Wie kommen Sie aus der "FOMO"-Falle wieder heraus?
- Jeder Mensch ist anders. Vielleicht sind Sie gar nicht der Typ, der jedes Wochenende bis in die Morgenstunden im Klub feiert, vielleicht träumen Sie überhaupt nicht von einer Weltreise, weil Sie sowieso nach zwei Wochen Heimweh bekommen? Konzentrieren Sie sich auf die Dinge, die für Sie persönlich wichtig sind. Und bemühen Sie Ihre Fantasie. Ihre Freundin tanzt im Regen auf einem hippen Festival? Denken Sie daran, dass sie gleich in einem Zelt schlafen muss, das schon halb im Schlamm versunken ist. Na, wollen Sie immer noch tauschen?
- Erinnern Sie sich daran, dass Ihr Leben gut ist, so wie es ist. Auch wenn Sie an einem Freitagabend mit der Katze auf dem Bauch auf dem Sofa liegen und netflixen.
- Es gibt Apps, die "FOMO" vorbeugen und helfen sollen, den Internetkonsum wieder in geregelte Bahnen zu lenken. Die App Menthal zum Beispiel, eine Art Anleitung zur Selbstkontrolle, überwacht jede Tätigkeit am Handy und verhilft zu detaillierten Informationen über das eigene Nutzungsmuster. Auch die Bildschirmzeit-Anwendung auf dem Smartphone gibt eine detaillierte Übersicht, wie viel Zeit mit welchen Apps verbracht wird. Hier können individuell auch Limits gesetzt und zum Beispiel die tägliche Nutzungszeit für Instagram oder TikTok auf eine bestimmte Minutenanzahl eingeschränkt werden.

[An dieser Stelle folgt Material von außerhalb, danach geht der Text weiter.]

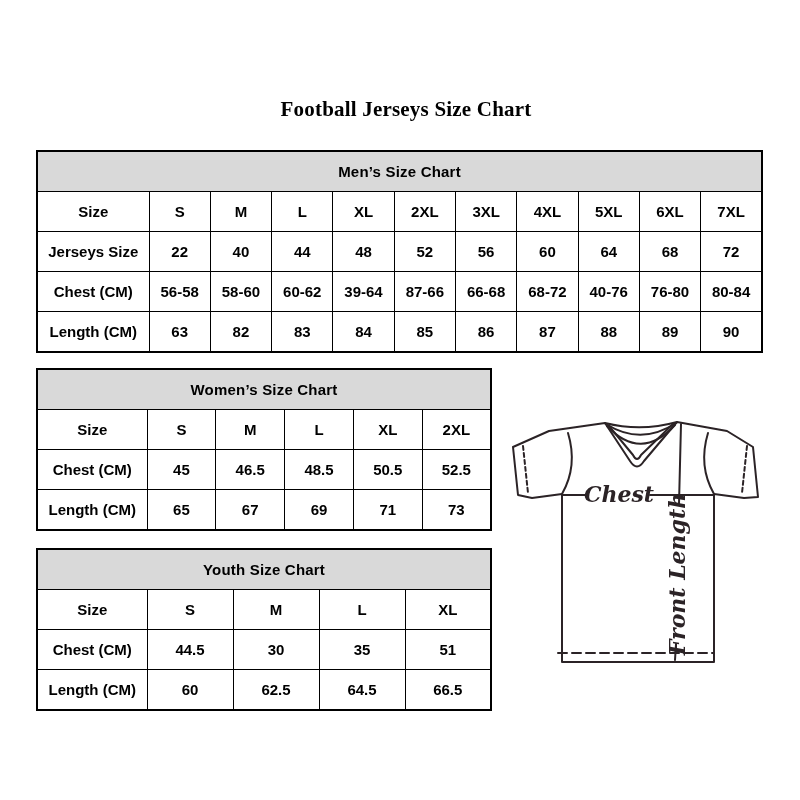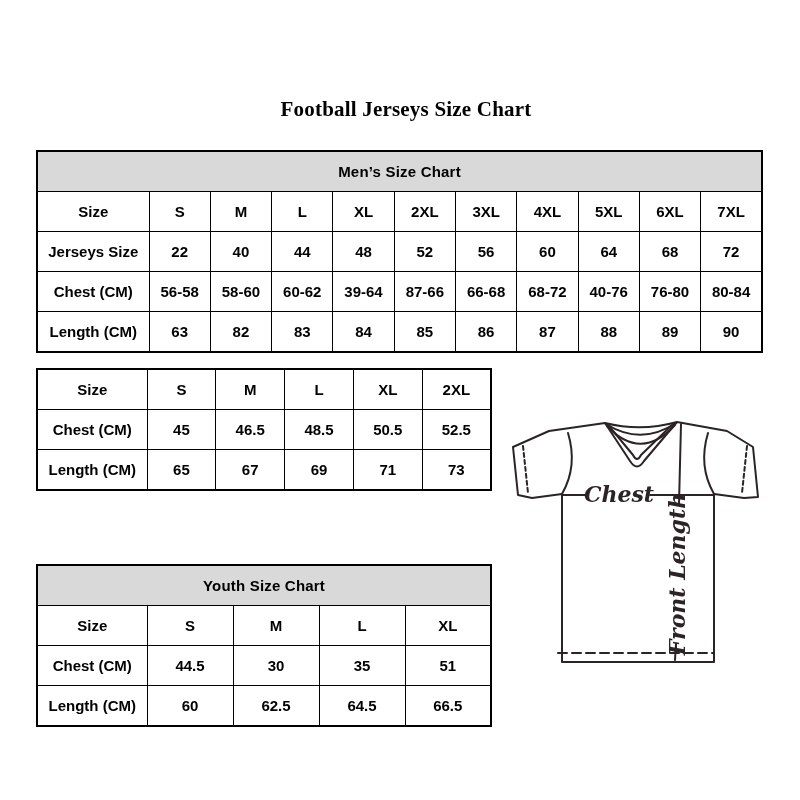--- a/index.html
+++ b/index.html
@@ -116,6 +116,9 @@
     </colgroup>
     <tbody>
       <tr>
+        <td class="thead" colspan="6">Women’s Size Chart</td>
+      </tr>
+      <tr>
         <td>Size</td>
         <td>S</td>
         <td>M</td>

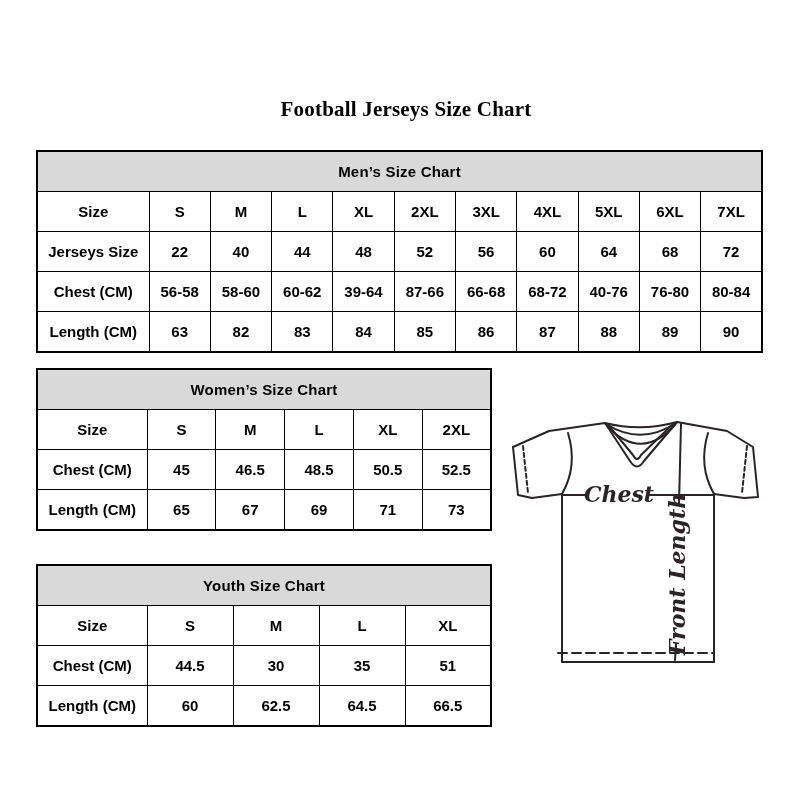--- a/index.html
+++ b/index.html
@@ -18,7 +18,7 @@
 
   #men-table{left:36px;top:150px;width:727px;}
   #women-table{left:36px;top:368px;width:456px;}
-  #youth-table{left:36px;top:548px;width:456px;margin-top:16px;}
+  #youth-table{left:36px;top:548px;width:456px;}
 
   #jersey{position:absolute;left:495px;top:408px;width:280px;height:262px;}
   .jline{stroke:#2b2326;fill:none;stroke-width:2;stroke-linejoin:round;stroke-linecap:round;}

- Wenn alles nicht hilft, empfiehlt sich eine digitale Entgiftungskur. In Seminaren und Workshops lernt man, sein Leben ohne ständige Ablenkung durch Soziale Medien und Internetkonsum zu gestalten (thedigitaldetox.de). Wichtigster Lerneffekt: Es ist völlig okay, auch mal etwas zu verpassen.
- Oder probieren Sie doch einfach einmal TK Smart Relax .
JOMO: Jetzt wird verpasst
Vielleicht reicht es aber auch aus, einfach mal das Handy liegen zu lassen und den Moment zu genießen. Gemeinsam fällt dieser "Entzug" übrigens einfacher: Wenn im Freundes- oder Familienkreis gegessen oder gefeiert wird, einfach mal alle Handys stapeln und für die nächsten Stunden unangetastet lassen. Wenn die anderen eh nichts posten oder konsumieren können, sinkt auch die eigene "FOMO" - und macht Platz für die Gegenbewegung: "JOMO". "Joy Of Missing Out", die Freude daran, etwas zu verpassen.